Pasalnya, diduga kuat, masuknya rancangan Undang-undang Badan Pemeriksa Keuangan (RUU BPK) dalam Prolegnas Prioritas DPR 2021 sebagai bagian dari skenario untuk memuluskan perpanjangan masa jabatan anggota BPK yang telah menjabat dua kali.
“Harus di-hold (tunda) dulu RUU BPK ini karena khawatir akan ada banyak kepentingan kelompok atau partai politik jika tetap dilanjutkan, secara umum DPR tidak boleh menjadi alat kepentingan pihak-pihak tertentu, penyusunan UU haruslah berdasarkan kepentingan masyarakat secara luas,” kata Trubus dalam keterangannya di Jakarta, Minggu (14/11/2021).

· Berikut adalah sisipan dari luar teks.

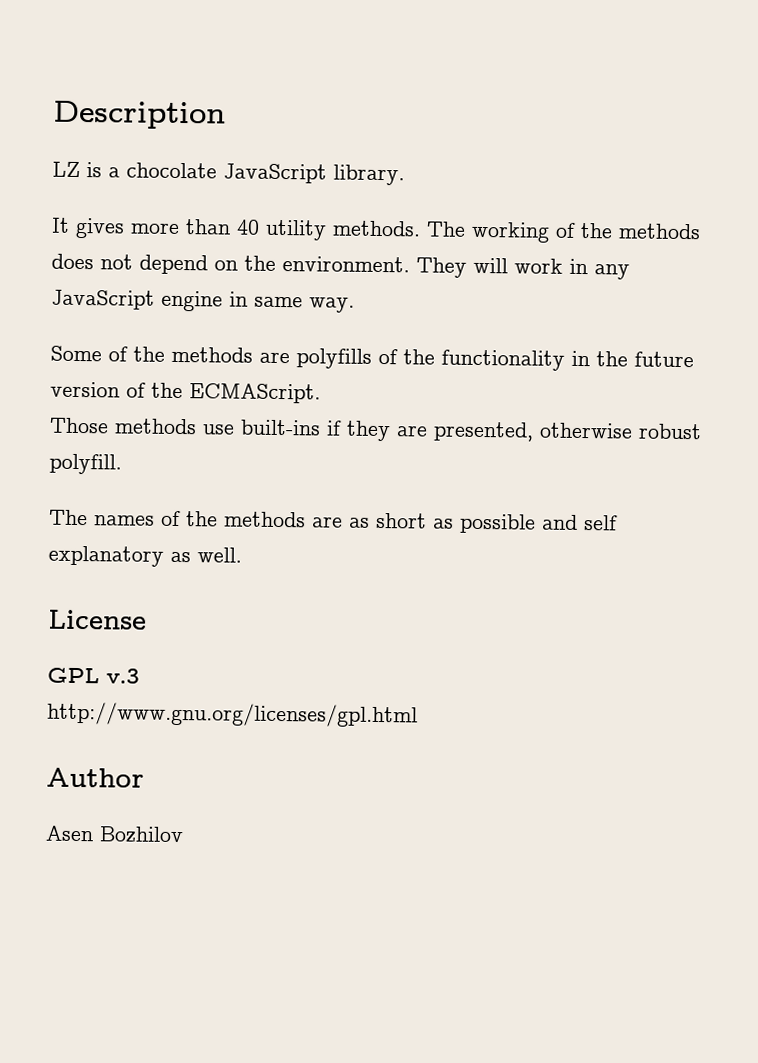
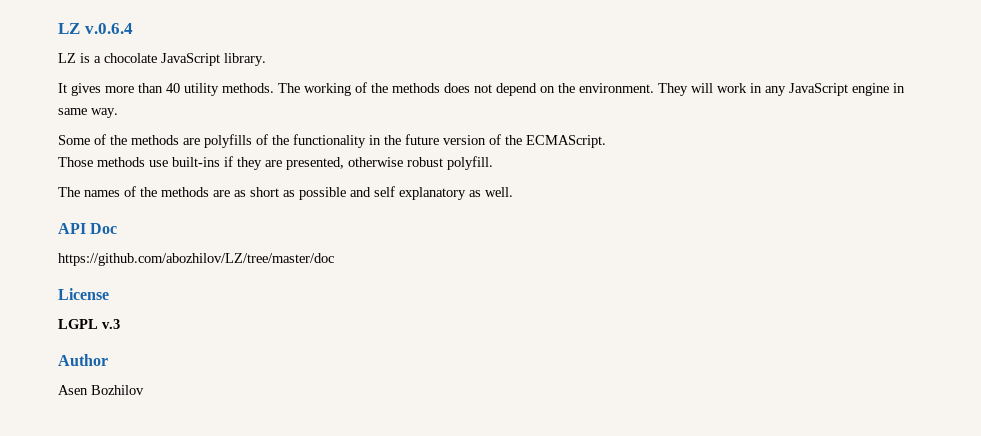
- Description
+ LZ v.0.6.4
+ API Doc
+ https://github.com/abozhilov/LZ/tree/master/doc
- GPL v.3
+ LGPL v.3
- http://www.gnu.org/licenses/gpl.html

Trubus menyarankan agar DPR sebaiknya memprioritaskan tahapan seleksi pemilihan anggota BPK yang habis jabatannya pada April 2022.
Apalagi kata Trubus, surat tertanggal 18 Oktober 2021 No: 159A/S/I/10/2021 dari BPK perihal pemberitahuan akan berakhirnya masa jabatan Ketua BPK dan Anggota BPK sudah masuk ke DPR.
Maka, menurutnya, surat tersebut harus ditindak lanjuti terlebih dahulu.
Diketahui, anggota BPK yang habis masa jabatannya pada April 2022 adalah Agung Firman Sampurna dan Isma Yatun.